Repeat the entries below word for word, though any picture in them should be dropped.

───── Input data

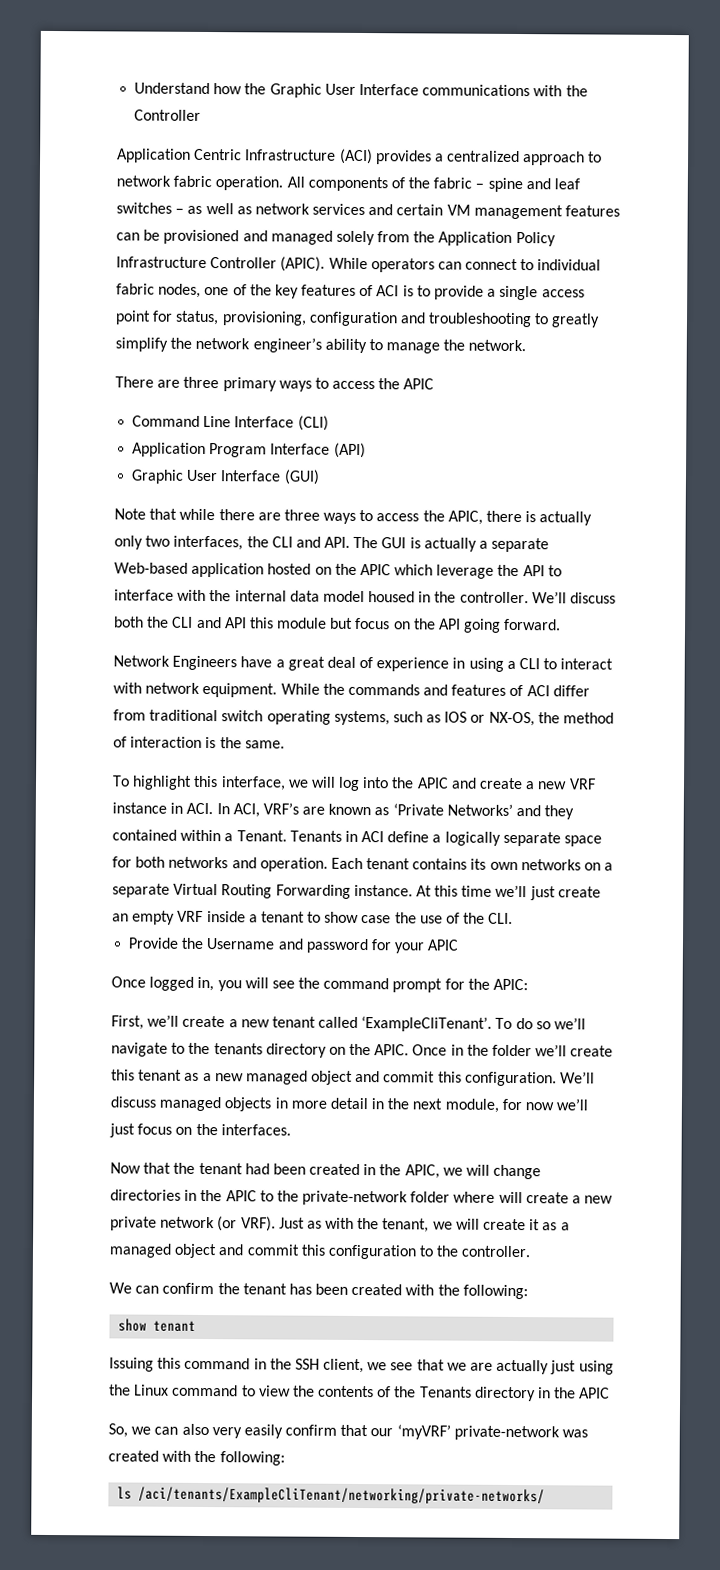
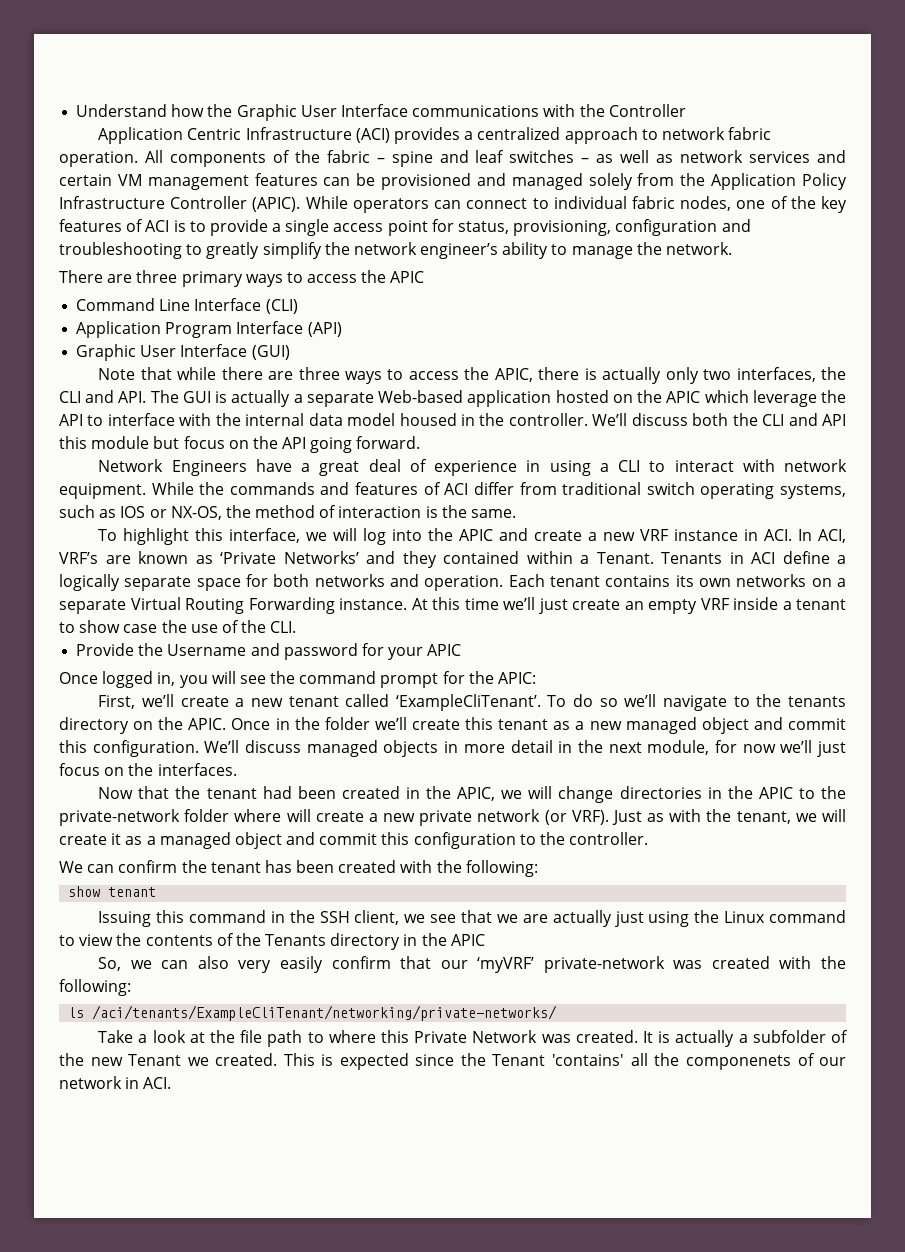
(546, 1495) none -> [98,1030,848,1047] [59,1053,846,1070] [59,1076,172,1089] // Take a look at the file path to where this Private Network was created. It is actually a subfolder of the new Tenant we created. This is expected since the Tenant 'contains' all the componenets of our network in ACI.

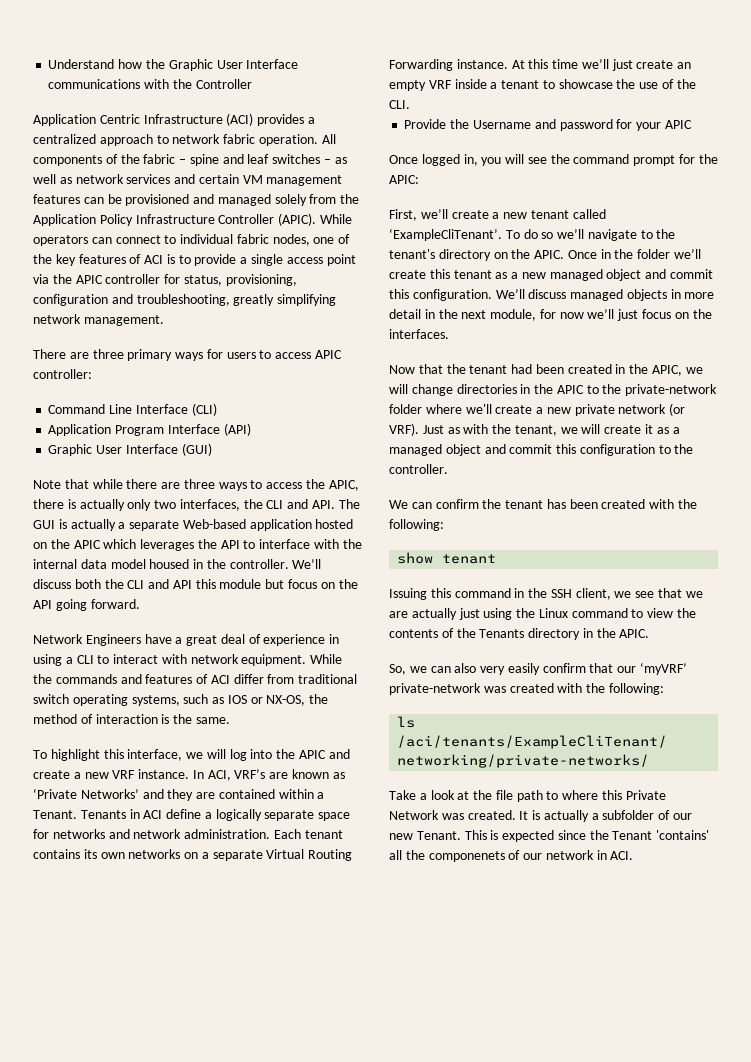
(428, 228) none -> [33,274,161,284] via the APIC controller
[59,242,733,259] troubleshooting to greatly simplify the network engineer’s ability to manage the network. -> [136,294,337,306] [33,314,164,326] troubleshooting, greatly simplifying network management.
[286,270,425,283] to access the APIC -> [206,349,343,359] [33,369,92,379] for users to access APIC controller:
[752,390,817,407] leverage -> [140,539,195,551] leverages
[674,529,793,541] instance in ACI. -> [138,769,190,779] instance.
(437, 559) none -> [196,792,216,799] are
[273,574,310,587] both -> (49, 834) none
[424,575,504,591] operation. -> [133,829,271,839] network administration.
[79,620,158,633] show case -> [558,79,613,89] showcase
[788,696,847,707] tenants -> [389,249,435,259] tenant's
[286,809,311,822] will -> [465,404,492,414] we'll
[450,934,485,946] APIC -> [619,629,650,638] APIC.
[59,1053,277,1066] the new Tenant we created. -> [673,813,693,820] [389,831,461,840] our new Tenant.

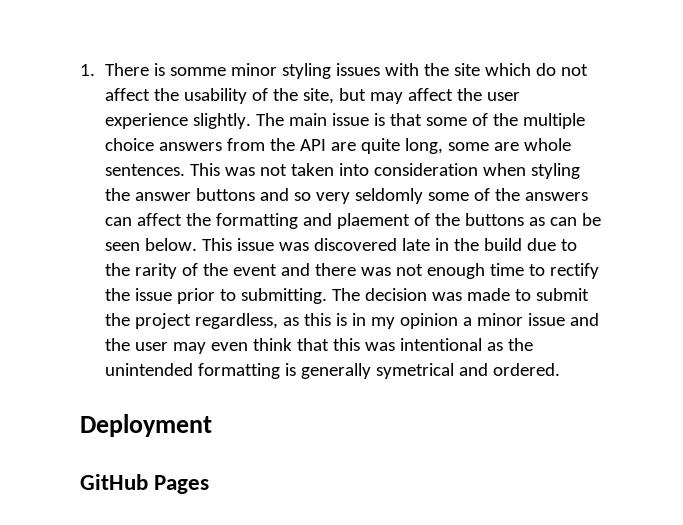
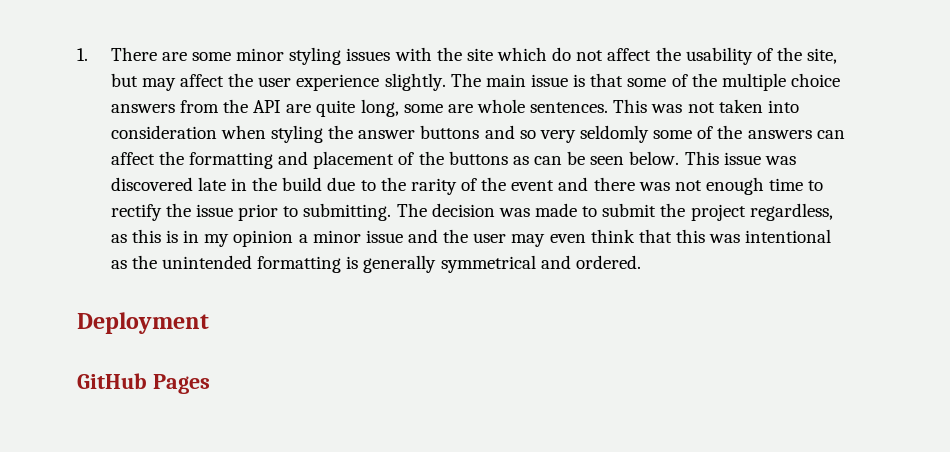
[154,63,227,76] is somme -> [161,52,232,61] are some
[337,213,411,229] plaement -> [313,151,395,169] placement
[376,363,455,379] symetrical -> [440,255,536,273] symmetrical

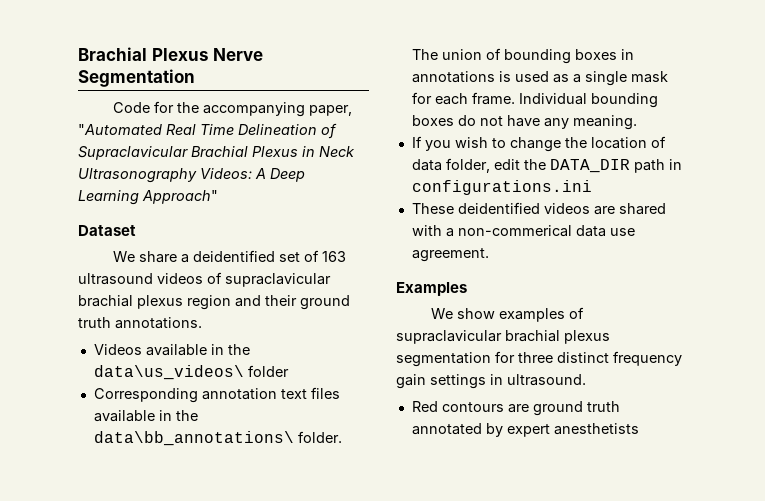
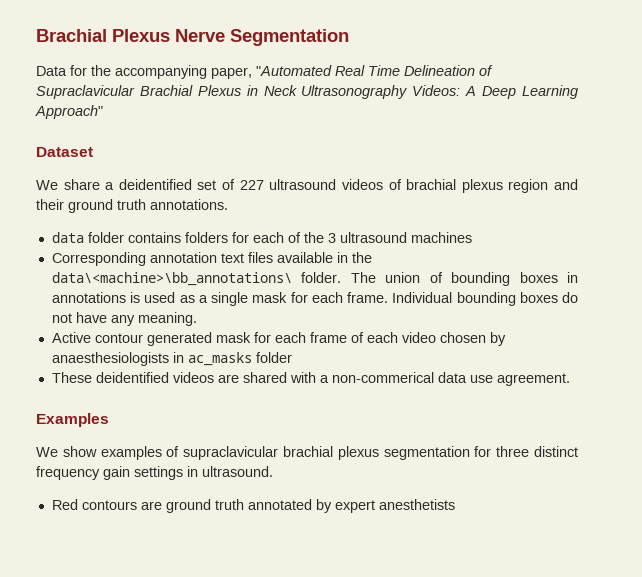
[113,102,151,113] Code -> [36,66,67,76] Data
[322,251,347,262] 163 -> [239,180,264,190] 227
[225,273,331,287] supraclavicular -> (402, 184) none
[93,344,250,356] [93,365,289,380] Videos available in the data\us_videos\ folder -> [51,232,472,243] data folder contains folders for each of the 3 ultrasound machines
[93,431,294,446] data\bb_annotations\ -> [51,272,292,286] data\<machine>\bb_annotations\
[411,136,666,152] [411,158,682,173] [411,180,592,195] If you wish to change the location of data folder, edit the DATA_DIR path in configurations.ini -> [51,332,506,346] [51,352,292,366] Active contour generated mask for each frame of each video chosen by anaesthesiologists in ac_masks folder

──────────

**Response area**
(546, 1495) none -> [98,1030,848,1047] [59,1053,846,1070] [59,1076,172,1089] // Take a look at the file path to where this Private Network was created. It is actually a subfolder of the new Tenant we created. This is expected since the Tenant 'contains' all the componenets of our network in ACI.

(428, 228) none -> [33,274,161,284] via the APIC controller
[59,242,733,259] troubleshooting to greatly simplify the network engineer’s ability to manage the network. -> [136,294,337,306] [33,314,164,326] troubleshooting, greatly simplifying network management.
[286,270,425,283] to access the APIC -> [206,349,343,359] [33,369,92,379] for users to access APIC controller:
[752,390,817,407] leverage -> [140,539,195,551] leverages
[674,529,793,541] instance in ACI. -> [138,769,190,779] instance.
(437, 559) none -> [196,792,216,799] are
[273,574,310,587] both -> (49, 834) none
[424,575,504,591] operation. -> [133,829,271,839] network administration.
[79,620,158,633] show case -> [558,79,613,89] showcase
[788,696,847,707] tenants -> [389,249,435,259] tenant's
[286,809,311,822] will -> [465,404,492,414] we'll
[450,934,485,946] APIC -> [619,629,650,638] APIC.
[59,1053,277,1066] the new Tenant we created. -> [673,813,693,820] [389,831,461,840] our new Tenant.

[154,63,227,76] is somme -> [161,52,232,61] are some
[337,213,411,229] plaement -> [313,151,395,169] placement
[376,363,455,379] symetrical -> [440,255,536,273] symmetrical

[113,102,151,113] Code -> [36,66,67,76] Data
[322,251,347,262] 163 -> [239,180,264,190] 227
[225,273,331,287] supraclavicular -> (402, 184) none
[93,344,250,356] [93,365,289,380] Videos available in the data\us_videos\ folder -> [51,232,472,243] data folder contains folders for each of the 3 ultrasound machines
[93,431,294,446] data\bb_annotations\ -> [51,272,292,286] data\<machine>\bb_annotations\
[411,136,666,152] [411,158,682,173] [411,180,592,195] If you wish to change the location of data folder, edit the DATA_DIR path in configurations.ini -> [51,332,506,346] [51,352,292,366] Active contour generated mask for each frame of each video chosen by anaesthesiologists in ac_masks folder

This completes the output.